Note each line in the data holding the string "configuration" and report it.

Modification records
• • • •
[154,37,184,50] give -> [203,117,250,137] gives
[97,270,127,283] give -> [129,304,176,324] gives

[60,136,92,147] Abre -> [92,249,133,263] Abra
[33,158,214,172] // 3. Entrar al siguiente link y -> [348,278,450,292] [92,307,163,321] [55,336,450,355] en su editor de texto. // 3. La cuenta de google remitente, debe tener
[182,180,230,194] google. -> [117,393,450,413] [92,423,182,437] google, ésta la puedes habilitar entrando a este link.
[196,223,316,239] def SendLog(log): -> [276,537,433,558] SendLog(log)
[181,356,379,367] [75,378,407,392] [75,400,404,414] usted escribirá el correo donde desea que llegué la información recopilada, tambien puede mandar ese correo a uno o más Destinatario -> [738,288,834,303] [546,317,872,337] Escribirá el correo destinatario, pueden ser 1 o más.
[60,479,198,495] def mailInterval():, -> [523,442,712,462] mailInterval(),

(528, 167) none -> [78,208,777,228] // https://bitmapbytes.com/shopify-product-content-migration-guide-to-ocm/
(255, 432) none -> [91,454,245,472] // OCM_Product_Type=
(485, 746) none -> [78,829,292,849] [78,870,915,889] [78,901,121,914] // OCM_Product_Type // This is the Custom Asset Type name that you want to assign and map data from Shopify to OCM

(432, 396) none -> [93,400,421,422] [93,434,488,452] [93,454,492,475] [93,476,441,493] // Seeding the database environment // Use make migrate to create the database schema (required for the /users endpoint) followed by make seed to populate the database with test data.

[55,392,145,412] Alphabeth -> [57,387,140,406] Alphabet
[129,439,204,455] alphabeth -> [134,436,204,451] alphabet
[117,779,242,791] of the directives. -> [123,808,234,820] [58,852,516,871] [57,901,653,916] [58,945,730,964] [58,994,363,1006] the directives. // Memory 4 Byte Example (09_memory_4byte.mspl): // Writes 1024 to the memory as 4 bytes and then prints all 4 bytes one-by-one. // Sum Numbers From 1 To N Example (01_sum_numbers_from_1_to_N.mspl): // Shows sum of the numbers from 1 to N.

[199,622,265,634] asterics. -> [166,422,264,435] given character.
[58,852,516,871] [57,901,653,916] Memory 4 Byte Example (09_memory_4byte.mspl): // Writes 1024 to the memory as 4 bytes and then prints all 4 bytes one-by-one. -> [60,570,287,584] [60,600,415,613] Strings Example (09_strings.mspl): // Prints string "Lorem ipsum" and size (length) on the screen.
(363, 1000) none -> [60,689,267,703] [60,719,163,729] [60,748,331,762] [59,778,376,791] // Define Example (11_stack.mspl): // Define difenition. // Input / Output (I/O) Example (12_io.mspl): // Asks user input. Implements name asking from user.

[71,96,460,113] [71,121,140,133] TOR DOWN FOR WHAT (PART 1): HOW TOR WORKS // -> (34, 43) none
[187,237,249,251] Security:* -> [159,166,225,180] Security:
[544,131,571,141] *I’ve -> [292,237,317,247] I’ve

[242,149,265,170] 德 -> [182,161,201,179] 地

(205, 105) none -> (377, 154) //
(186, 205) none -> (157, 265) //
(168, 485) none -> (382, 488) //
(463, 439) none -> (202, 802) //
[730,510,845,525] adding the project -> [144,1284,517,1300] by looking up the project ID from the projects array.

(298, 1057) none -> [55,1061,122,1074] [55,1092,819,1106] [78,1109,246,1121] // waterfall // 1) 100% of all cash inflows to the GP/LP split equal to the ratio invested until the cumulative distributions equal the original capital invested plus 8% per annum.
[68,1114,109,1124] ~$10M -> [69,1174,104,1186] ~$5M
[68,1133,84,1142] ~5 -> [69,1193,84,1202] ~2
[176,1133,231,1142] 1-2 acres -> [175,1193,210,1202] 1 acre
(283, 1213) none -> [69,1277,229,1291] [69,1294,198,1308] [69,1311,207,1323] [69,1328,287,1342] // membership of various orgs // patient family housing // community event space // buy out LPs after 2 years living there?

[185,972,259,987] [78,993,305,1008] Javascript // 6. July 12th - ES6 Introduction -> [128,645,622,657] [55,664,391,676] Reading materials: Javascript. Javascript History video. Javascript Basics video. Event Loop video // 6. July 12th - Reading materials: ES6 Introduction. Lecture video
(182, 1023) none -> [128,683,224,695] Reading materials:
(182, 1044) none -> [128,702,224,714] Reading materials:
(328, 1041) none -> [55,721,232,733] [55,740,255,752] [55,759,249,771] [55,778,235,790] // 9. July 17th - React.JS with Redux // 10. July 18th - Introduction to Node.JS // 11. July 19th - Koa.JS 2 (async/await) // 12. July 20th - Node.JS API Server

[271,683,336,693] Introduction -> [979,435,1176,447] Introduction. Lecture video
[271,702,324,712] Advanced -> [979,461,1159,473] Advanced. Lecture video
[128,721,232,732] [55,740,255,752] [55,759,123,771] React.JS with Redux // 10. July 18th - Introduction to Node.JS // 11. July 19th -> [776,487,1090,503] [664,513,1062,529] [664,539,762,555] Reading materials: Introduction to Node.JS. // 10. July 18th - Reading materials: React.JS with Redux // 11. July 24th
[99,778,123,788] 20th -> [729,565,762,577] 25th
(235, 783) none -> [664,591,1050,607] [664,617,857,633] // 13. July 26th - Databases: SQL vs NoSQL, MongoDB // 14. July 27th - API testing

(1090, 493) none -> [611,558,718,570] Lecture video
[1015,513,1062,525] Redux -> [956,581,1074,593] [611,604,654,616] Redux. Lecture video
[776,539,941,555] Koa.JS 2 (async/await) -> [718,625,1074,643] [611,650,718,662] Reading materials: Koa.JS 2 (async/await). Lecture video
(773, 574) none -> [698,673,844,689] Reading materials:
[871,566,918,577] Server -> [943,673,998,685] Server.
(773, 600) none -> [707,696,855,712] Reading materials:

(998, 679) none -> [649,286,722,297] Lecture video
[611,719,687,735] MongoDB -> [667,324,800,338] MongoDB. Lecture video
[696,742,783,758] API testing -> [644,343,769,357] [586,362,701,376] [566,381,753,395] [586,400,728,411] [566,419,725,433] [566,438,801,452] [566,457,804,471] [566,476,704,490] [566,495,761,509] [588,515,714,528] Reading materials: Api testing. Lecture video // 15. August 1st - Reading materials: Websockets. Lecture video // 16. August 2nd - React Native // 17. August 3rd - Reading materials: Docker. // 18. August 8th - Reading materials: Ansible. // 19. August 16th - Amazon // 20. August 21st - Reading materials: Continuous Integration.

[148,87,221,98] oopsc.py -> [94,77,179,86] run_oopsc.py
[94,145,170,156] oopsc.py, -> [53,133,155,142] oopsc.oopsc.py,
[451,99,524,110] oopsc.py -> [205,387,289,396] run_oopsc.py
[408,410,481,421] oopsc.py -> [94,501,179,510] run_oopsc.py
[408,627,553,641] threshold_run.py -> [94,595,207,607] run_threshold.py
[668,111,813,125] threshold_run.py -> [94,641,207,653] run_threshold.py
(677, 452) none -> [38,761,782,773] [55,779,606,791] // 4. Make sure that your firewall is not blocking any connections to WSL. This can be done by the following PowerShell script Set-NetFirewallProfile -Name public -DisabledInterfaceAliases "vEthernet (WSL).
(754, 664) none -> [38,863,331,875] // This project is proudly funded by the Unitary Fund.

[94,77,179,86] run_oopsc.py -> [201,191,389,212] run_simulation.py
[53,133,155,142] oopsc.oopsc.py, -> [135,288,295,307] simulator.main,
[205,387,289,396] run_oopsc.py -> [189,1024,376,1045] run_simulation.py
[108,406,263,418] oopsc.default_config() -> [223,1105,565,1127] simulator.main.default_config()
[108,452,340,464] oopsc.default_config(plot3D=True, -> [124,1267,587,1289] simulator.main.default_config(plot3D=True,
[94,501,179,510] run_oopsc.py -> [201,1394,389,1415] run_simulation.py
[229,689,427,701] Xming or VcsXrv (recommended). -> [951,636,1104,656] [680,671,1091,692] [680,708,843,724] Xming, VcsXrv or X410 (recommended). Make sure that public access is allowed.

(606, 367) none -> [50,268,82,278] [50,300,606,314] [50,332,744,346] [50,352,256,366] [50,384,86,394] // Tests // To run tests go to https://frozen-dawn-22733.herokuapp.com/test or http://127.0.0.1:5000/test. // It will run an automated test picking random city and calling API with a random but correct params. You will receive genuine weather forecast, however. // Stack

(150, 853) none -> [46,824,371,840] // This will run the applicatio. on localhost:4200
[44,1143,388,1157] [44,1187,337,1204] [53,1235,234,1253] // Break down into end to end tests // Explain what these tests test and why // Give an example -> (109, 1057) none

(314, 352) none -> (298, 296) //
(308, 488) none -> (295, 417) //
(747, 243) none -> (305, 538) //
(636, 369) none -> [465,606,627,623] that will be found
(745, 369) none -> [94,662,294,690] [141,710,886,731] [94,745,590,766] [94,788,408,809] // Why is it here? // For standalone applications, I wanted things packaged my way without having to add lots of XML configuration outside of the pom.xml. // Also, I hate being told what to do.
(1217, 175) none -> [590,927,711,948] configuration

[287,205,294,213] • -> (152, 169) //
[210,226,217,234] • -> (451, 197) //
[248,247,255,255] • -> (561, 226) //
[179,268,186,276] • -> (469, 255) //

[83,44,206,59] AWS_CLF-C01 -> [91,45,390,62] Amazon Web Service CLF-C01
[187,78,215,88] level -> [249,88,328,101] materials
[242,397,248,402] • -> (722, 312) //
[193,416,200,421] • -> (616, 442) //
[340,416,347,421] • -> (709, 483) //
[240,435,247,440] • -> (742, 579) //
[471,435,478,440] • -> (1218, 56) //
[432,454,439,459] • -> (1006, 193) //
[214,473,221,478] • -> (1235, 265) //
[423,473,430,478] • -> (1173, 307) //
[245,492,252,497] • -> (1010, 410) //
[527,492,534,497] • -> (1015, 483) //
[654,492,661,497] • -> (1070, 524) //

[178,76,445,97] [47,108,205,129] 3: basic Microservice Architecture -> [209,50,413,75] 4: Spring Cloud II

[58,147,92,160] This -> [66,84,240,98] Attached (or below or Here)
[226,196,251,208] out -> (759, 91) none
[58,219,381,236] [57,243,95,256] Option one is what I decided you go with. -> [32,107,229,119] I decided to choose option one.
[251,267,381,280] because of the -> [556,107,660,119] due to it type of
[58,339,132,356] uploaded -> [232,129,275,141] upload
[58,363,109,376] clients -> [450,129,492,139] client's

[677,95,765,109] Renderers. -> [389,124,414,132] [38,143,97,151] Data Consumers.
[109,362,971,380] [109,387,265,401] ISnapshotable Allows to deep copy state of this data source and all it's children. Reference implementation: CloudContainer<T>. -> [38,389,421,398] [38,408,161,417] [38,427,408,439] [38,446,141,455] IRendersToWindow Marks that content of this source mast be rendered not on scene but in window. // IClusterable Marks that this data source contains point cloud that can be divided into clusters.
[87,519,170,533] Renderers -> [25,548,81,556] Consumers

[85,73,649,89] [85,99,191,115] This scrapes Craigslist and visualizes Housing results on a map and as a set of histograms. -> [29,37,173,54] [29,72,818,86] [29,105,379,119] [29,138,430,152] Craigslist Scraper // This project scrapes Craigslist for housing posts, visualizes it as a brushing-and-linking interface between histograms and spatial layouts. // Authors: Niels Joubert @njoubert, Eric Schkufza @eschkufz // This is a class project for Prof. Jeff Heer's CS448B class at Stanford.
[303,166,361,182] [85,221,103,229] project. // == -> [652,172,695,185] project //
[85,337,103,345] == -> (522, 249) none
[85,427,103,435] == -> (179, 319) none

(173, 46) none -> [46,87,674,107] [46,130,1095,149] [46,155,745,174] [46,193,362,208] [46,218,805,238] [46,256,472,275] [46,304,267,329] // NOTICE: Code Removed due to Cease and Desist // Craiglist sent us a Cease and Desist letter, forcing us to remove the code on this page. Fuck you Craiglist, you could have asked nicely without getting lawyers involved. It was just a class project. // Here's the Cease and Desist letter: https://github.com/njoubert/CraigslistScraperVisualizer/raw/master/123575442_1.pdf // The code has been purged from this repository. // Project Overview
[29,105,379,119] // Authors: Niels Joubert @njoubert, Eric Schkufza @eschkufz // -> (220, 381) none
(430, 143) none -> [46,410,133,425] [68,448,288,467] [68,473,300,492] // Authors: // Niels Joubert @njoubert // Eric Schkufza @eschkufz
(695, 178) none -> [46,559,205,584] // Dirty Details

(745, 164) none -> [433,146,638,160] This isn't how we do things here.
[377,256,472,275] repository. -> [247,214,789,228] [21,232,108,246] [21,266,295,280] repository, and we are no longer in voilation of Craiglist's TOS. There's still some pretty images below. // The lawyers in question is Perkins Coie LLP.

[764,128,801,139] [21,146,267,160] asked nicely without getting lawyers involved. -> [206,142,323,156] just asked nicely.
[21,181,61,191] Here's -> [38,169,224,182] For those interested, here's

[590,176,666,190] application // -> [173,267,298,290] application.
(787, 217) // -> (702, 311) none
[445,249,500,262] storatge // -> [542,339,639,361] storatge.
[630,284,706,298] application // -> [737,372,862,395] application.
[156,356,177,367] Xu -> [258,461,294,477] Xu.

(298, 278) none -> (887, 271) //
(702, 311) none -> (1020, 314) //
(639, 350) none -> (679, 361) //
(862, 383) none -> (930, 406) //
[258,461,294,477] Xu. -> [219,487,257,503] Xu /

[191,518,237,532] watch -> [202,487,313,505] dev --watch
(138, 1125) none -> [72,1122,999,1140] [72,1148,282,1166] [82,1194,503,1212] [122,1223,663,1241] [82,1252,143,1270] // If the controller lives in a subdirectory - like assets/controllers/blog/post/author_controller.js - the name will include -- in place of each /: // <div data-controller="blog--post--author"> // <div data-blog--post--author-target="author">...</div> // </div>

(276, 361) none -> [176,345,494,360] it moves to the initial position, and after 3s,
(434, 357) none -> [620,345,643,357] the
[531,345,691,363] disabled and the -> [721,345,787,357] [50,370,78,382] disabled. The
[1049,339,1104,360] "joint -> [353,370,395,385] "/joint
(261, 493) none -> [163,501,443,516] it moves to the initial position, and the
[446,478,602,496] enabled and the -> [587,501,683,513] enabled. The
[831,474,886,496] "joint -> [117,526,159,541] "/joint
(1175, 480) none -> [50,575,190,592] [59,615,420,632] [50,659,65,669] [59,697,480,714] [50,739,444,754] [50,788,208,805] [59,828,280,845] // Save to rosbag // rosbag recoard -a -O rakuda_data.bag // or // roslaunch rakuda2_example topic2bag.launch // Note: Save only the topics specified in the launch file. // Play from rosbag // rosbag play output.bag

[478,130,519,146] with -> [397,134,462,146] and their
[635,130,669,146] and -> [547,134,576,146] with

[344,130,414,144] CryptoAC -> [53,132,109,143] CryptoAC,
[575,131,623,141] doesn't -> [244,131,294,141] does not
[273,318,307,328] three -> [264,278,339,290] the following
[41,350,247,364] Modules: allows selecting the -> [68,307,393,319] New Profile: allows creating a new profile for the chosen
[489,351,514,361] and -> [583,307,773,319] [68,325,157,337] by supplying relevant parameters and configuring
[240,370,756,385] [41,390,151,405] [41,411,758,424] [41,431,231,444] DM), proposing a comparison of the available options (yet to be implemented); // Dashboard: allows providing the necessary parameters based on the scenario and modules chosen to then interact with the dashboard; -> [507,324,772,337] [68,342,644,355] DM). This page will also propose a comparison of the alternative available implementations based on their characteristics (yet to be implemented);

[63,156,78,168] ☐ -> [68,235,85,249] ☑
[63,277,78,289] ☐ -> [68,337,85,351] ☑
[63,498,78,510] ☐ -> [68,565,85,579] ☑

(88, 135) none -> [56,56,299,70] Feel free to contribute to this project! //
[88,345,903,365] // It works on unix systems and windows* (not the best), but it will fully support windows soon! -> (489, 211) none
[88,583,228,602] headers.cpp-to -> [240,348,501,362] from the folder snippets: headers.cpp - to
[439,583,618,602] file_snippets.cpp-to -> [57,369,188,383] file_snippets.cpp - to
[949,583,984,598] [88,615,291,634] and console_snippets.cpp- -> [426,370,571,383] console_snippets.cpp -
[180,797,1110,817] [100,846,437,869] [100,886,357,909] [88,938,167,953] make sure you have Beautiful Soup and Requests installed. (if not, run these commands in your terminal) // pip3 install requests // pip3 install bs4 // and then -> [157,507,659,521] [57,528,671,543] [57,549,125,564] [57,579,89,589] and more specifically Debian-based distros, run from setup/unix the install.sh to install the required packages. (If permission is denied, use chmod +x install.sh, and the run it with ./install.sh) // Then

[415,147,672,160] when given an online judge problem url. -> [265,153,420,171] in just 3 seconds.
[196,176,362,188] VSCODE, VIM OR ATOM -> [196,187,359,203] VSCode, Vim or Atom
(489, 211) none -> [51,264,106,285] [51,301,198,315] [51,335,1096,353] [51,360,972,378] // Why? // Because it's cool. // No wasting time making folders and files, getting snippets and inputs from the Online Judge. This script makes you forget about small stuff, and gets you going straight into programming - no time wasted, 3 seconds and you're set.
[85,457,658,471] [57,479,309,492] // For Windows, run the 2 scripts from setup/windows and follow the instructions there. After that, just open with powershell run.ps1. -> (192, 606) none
• • • •
• Answer box
(745, 369) none -> [94,662,294,690] [141,710,886,731] [94,745,590,766] [94,788,408,809] // Why is it here? // For standalone applications, I wanted things packaged my way without having to add lots of XML configuration outside of the pom.xml. // Also, I hate being told what to do.
(1217, 175) none -> [590,927,711,948] configuration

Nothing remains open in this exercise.